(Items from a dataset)
-- Opening Marker --

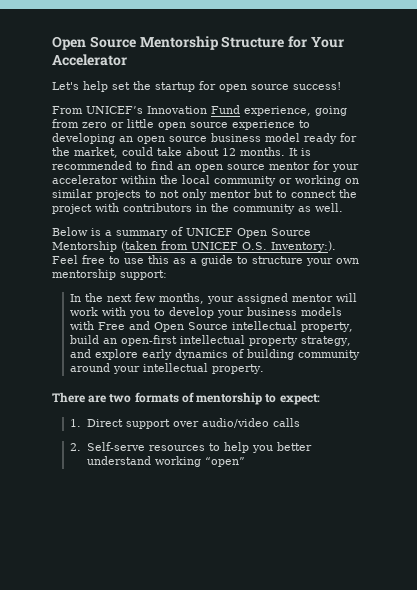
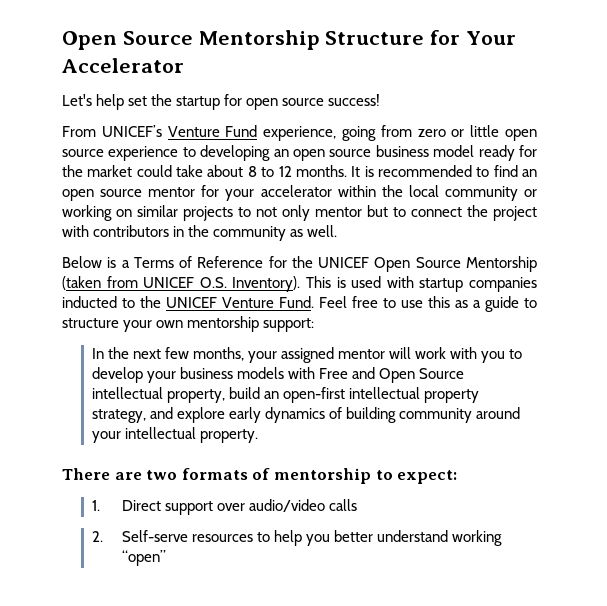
[147,106,207,114] Innovation -> [167,126,220,137] Venture
[74,147,118,158] market, -> [87,165,133,177] market
(219, 151) none -> [247,166,275,177] 8 to
[116,227,183,238] summary of -> [133,256,313,268] Terms of Reference for the
[271,241,336,252] Inventory:). -> [232,276,538,292] [62,296,314,308] Inventory). This is used with startup companies inducted to the UNICEF Venture Fund.

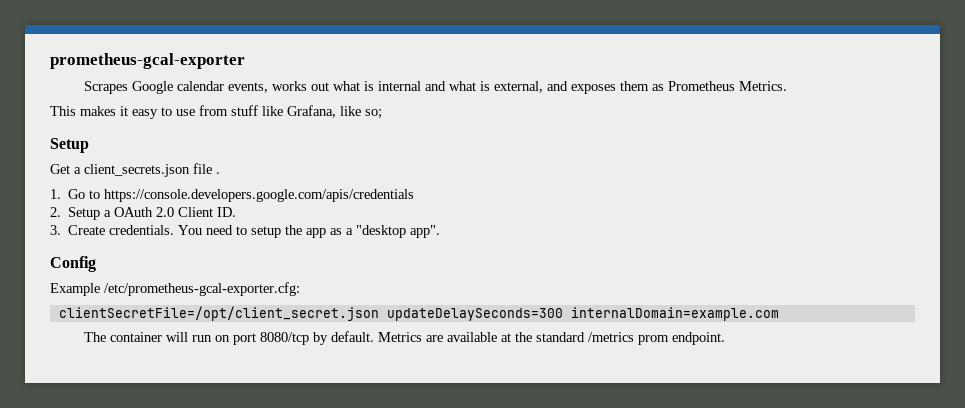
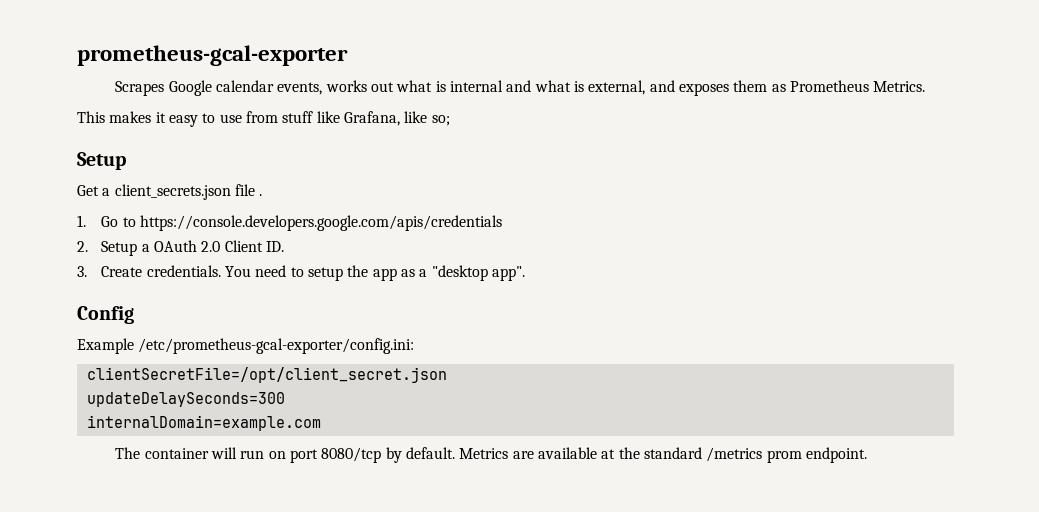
[104,282,300,296] /etc/prometheus-gcal-exporter.cfg: -> [138,338,415,354] /etc/prometheus-gcal-exporter/config.ini:
(379, 313) none -> (447, 375) //
(563, 314) none -> (285, 399) //

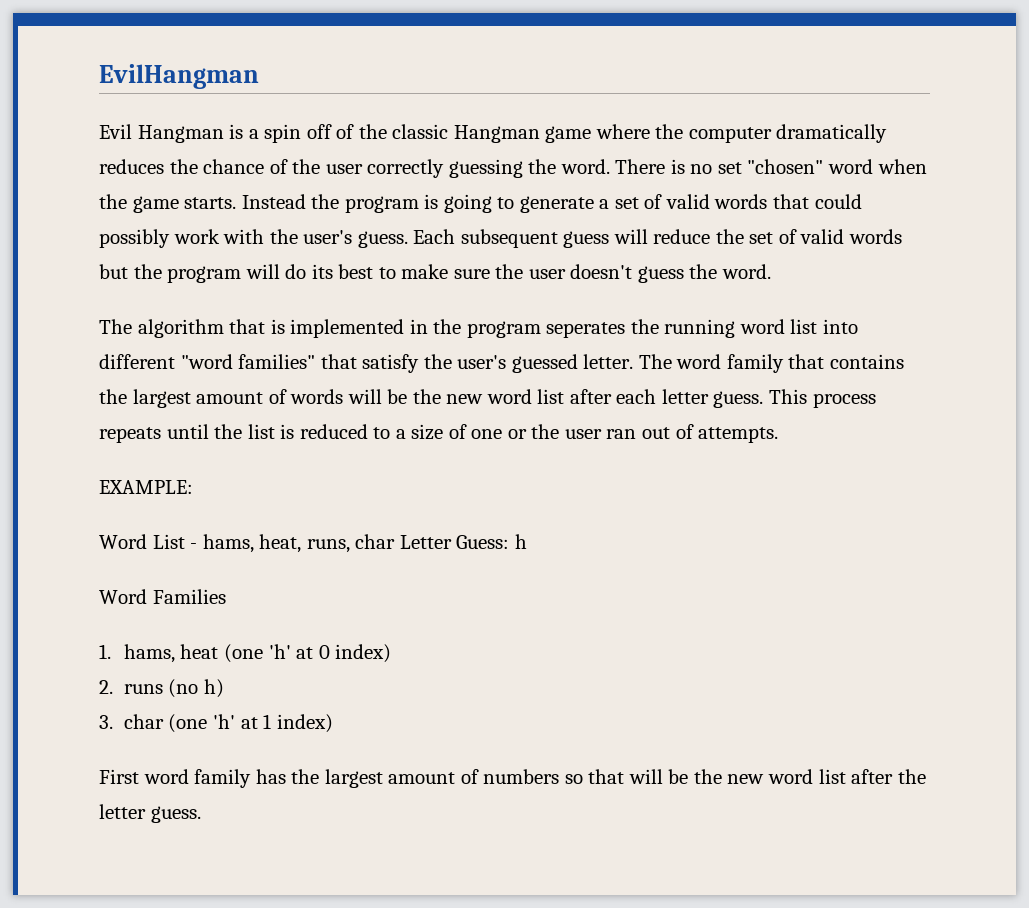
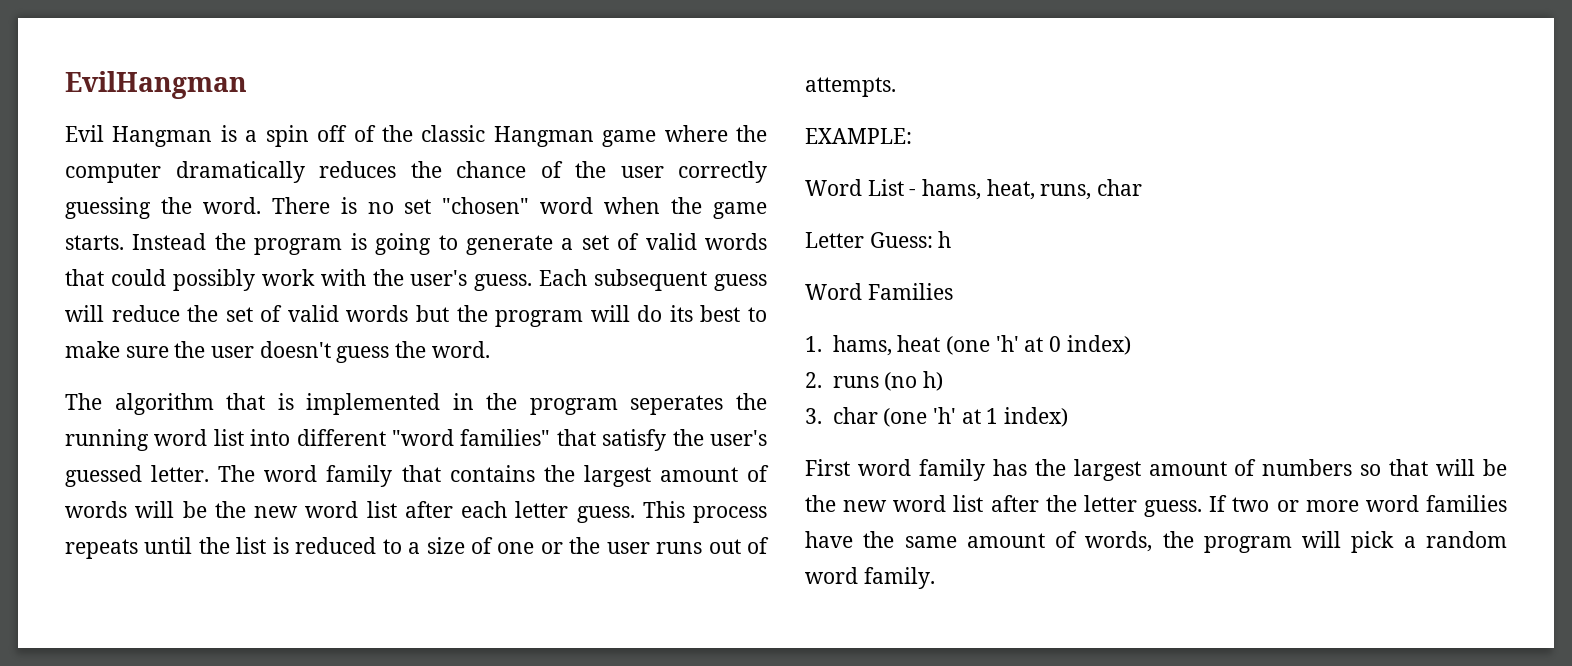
[606,429,637,439] ran -> [656,542,703,554] runs
(396, 541) none -> (1143, 187) //
(201, 814) none -> [1209,495,1507,512] [805,531,1507,553] [805,567,935,589] If two or more word families have the same amount of words, the program will pick a random word family.

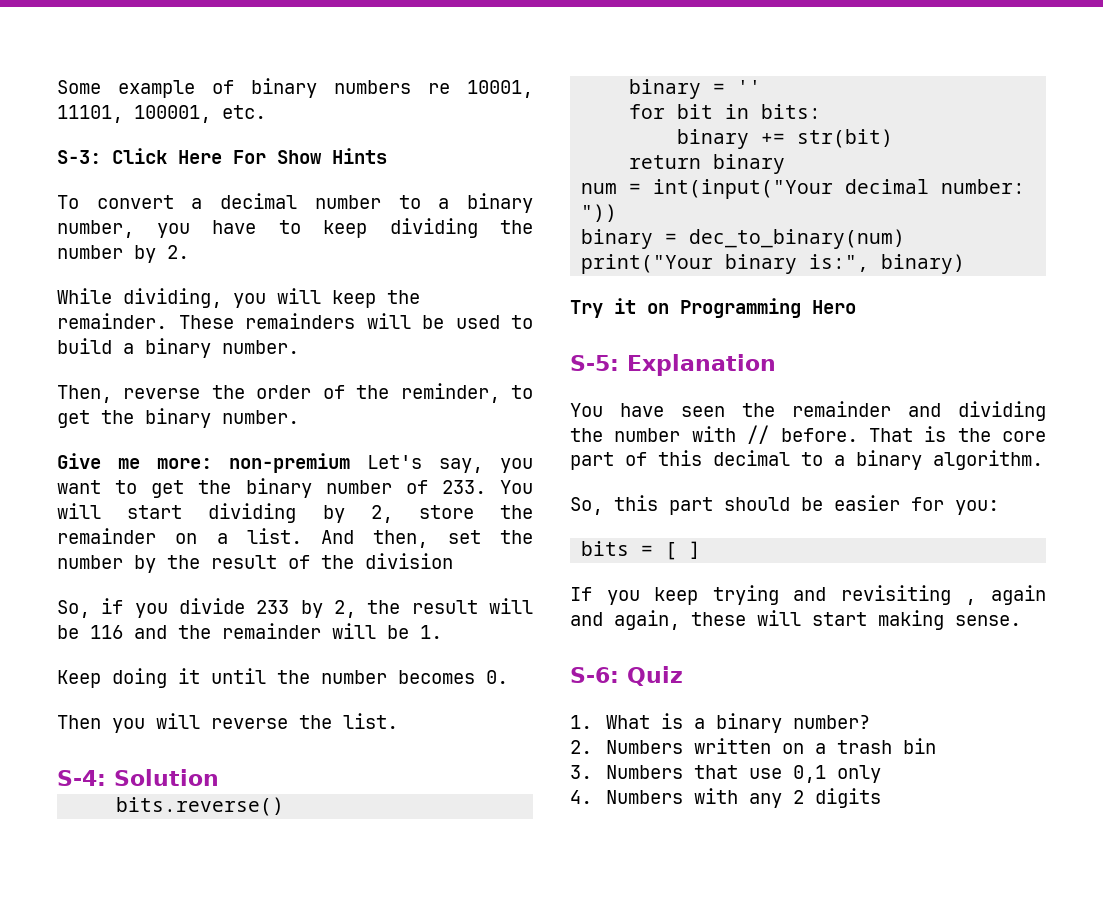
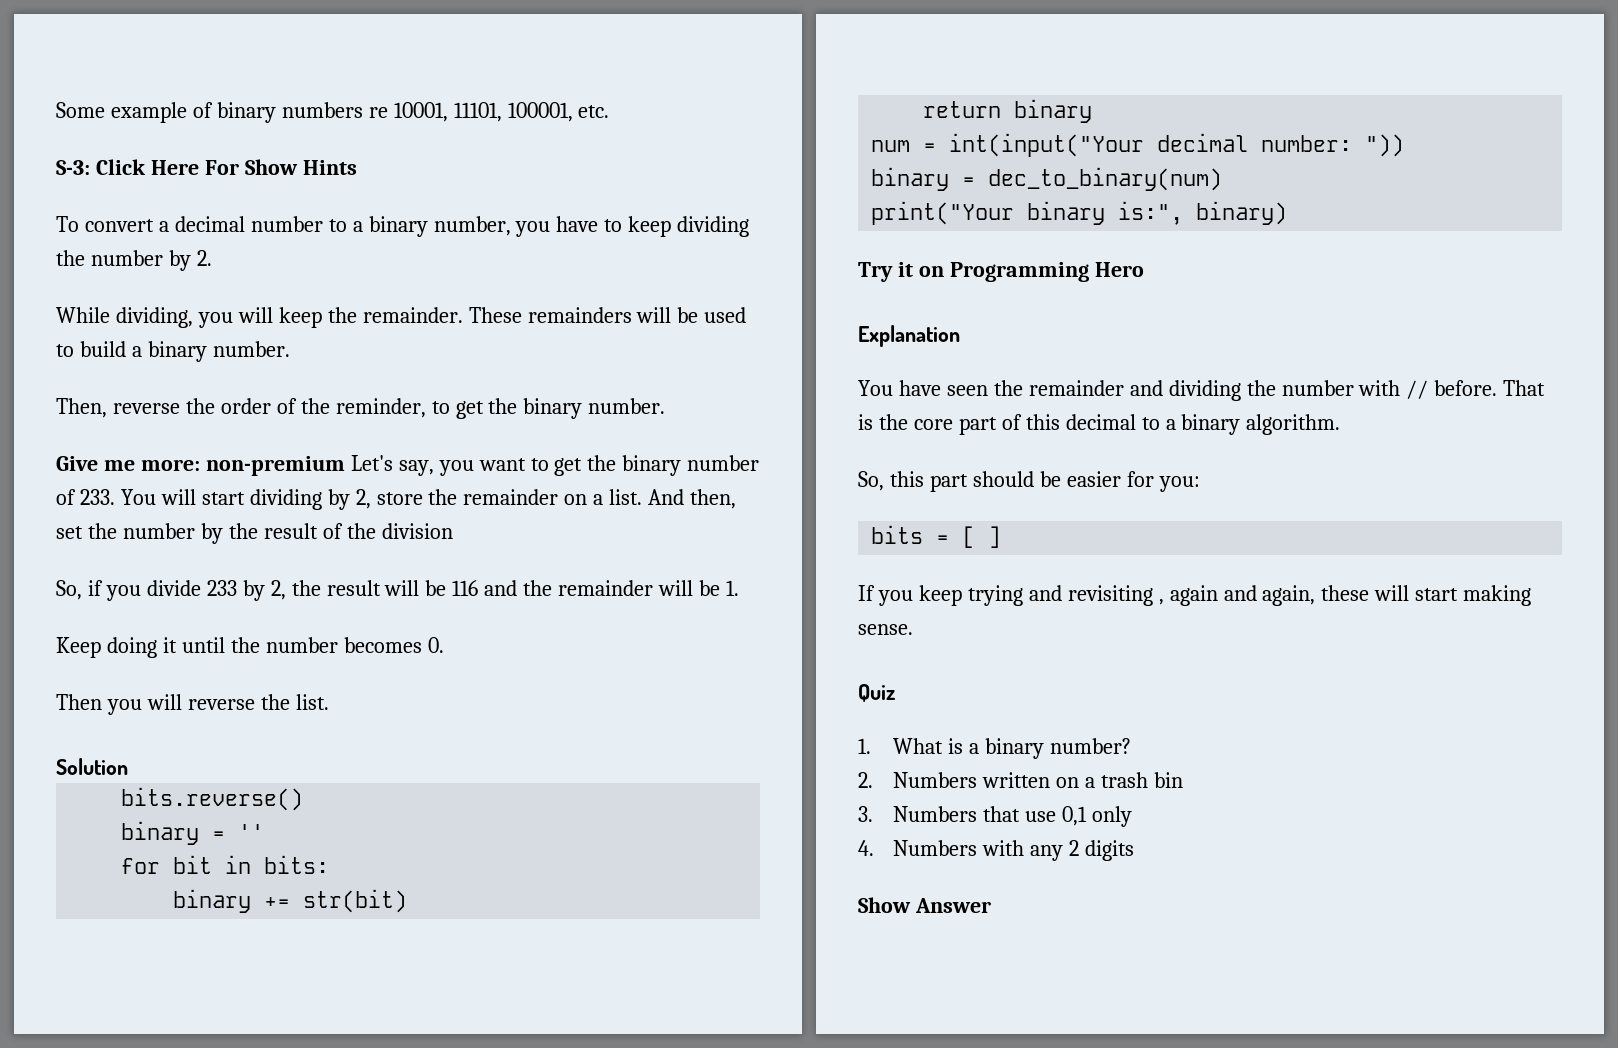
[57,770,106,786] S-4: -> (329, 702) none
[570,355,619,371] S-5: -> (1144, 269) none
[570,667,619,683] S-6: -> (913, 629) none
(882, 798) none -> [858,897,991,913] // Show Answer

-- Closing Marker --

WORK INSTRUCTIONS: Which lines of the records contain "none"? Show each of them.

OUTPUT:
(219, 151) none -> [247,166,275,177] 8 to
(379, 313) none -> (447, 375) //
(563, 314) none -> (285, 399) //
(396, 541) none -> (1143, 187) //
(201, 814) none -> [1209,495,1507,512] [805,531,1507,553] [805,567,935,589] If two or more word families have the same amount of words, the program will pick a random word family.
[57,770,106,786] S-4: -> (329, 702) none
[570,355,619,371] S-5: -> (1144, 269) none
[570,667,619,683] S-6: -> (913, 629) none
(882, 798) none -> [858,897,991,913] // Show Answer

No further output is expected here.